## WORK TO COMPLETE:
Output only the entries, exactly as given, without the pictures.

Start of WORKING DATA

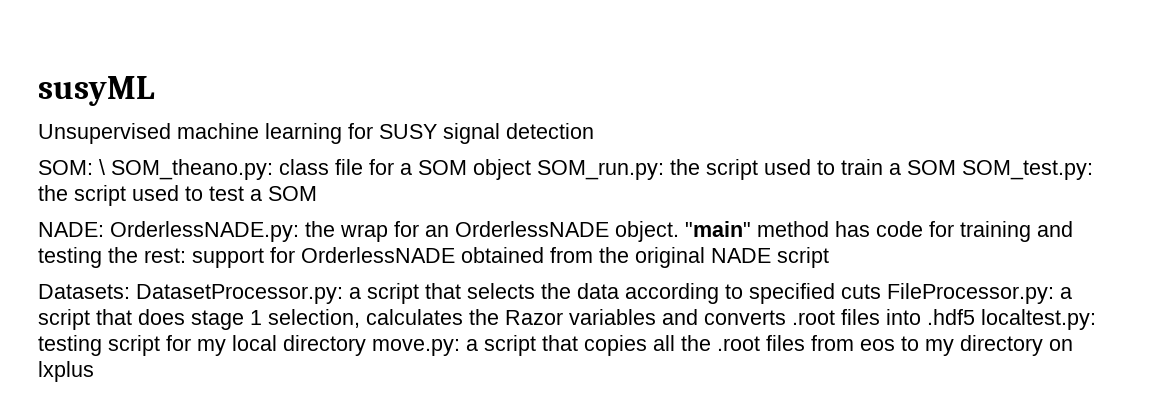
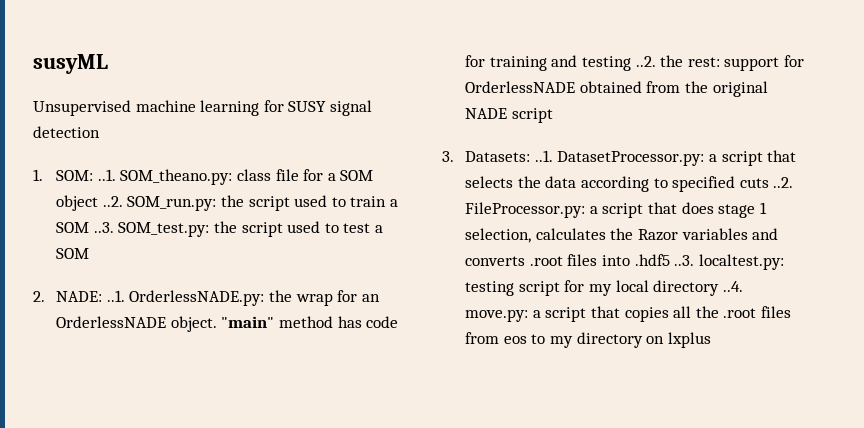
[38,159,105,175] SOM: \ -> [33,169,116,181] 1. SOM: ..1.
(531, 169) none -> [102,196,123,207] ..2.
(956, 167) none -> [93,222,114,233] ..3.
[38,222,104,237] NADE: -> [33,290,125,302] 2. NADE: ..1.
(102, 257) none -> [635,56,656,67] ..2.
[38,284,130,299] Datasets: -> [442,150,553,162] 3. Datasets: ..1.
(881, 291) none -> [773,177,794,188] ..2.
(975, 317) none -> [674,255,695,266] ..3.
(366, 345) none -> [722,281,743,292] ..4.

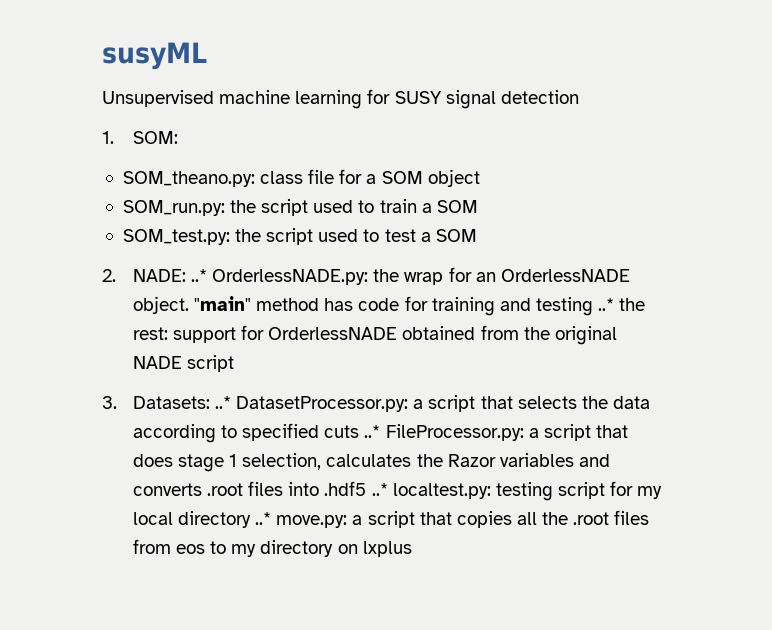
[97,169,116,181] ..1. -> (178, 137) //
[102,196,123,207] ..2. -> (480, 178) //
[93,222,114,233] ..3. -> (478, 206) //
[106,290,125,302] ..1. -> [191,269,208,282] ..*
[635,56,656,67] ..2. -> [598,298,615,311] ..*
[534,150,553,162] ..1. -> [215,396,232,409] ..*
[773,177,794,188] ..2. -> [364,425,381,438] ..*
[674,255,695,266] ..3. -> [371,483,388,496] ..*
[722,281,743,292] ..4. -> [255,512,272,525] ..*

End of WORKING DATA

## ANSWER TO THE PROBLEM:
[38,159,105,175] SOM: \ -> [33,169,116,181] 1. SOM: ..1.
(531, 169) none -> [102,196,123,207] ..2.
(956, 167) none -> [93,222,114,233] ..3.
[38,222,104,237] NADE: -> [33,290,125,302] 2. NADE: ..1.
(102, 257) none -> [635,56,656,67] ..2.
[38,284,130,299] Datasets: -> [442,150,553,162] 3. Datasets: ..1.
(881, 291) none -> [773,177,794,188] ..2.
(975, 317) none -> [674,255,695,266] ..3.
(366, 345) none -> [722,281,743,292] ..4.

[97,169,116,181] ..1. -> (178, 137) //
[102,196,123,207] ..2. -> (480, 178) //
[93,222,114,233] ..3. -> (478, 206) //
[106,290,125,302] ..1. -> [191,269,208,282] ..*
[635,56,656,67] ..2. -> [598,298,615,311] ..*
[534,150,553,162] ..1. -> [215,396,232,409] ..*
[773,177,794,188] ..2. -> [364,425,381,438] ..*
[674,255,695,266] ..3. -> [371,483,388,496] ..*
[722,281,743,292] ..4. -> [255,512,272,525] ..*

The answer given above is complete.